Submit your work, meet writers and drop the ads. Become a member
Nov 2016
It is a midsummer storm, and the air is textured like heavy cream
warm and thick and sweet. It hasn't yet began to rain, and bare toes
grasp clods of dust, the kind with root fibers tangled inside,
and everything  is keenly sensed: the smell, the taste, the touch,
the sound of the wind and the warmth in this charged moment.

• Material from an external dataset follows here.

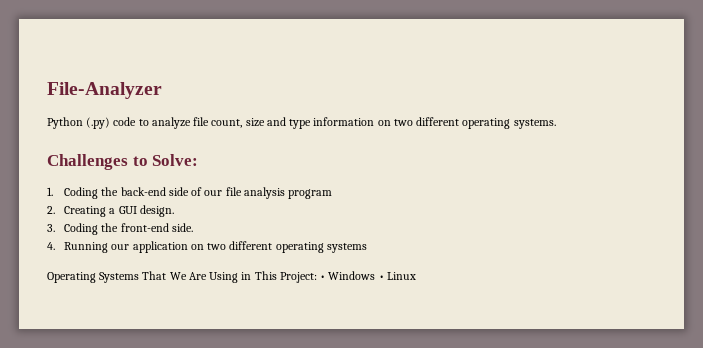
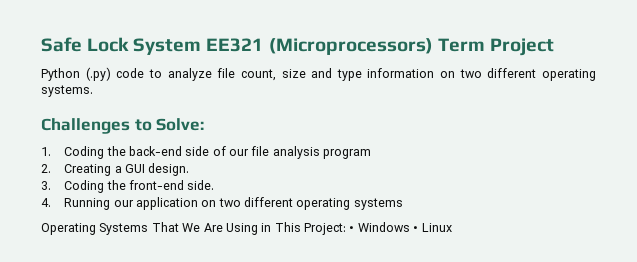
[47,82,162,99] File-Analyzer -> [41,37,554,56] Safe Lock System EE321 (Microprocessors) Term Project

It is impossible to not be humbled before these grey clouds,
massive structures that remind you of the roiling turbidity of silt
at the bottom of a river, freshly disturbed by a fish's tail
- except these grey giants, these clouds feel infinitely large.
Humbled, yes.

And powerful: the little human on the parched earth
feels vigor pumping through veins,
a feeling typically beyond recollection
that is difficult to trace to its source.
Where is this power flowing from? Not from some
deluded sense that this small mammal could shift
a single bead of moisture in the sky, no;
where is this power flowing to? Its effect is . . . unplanned,
it is spontaneous in nature, even though it feels so rooted
that no-one, certainly not you, could move it.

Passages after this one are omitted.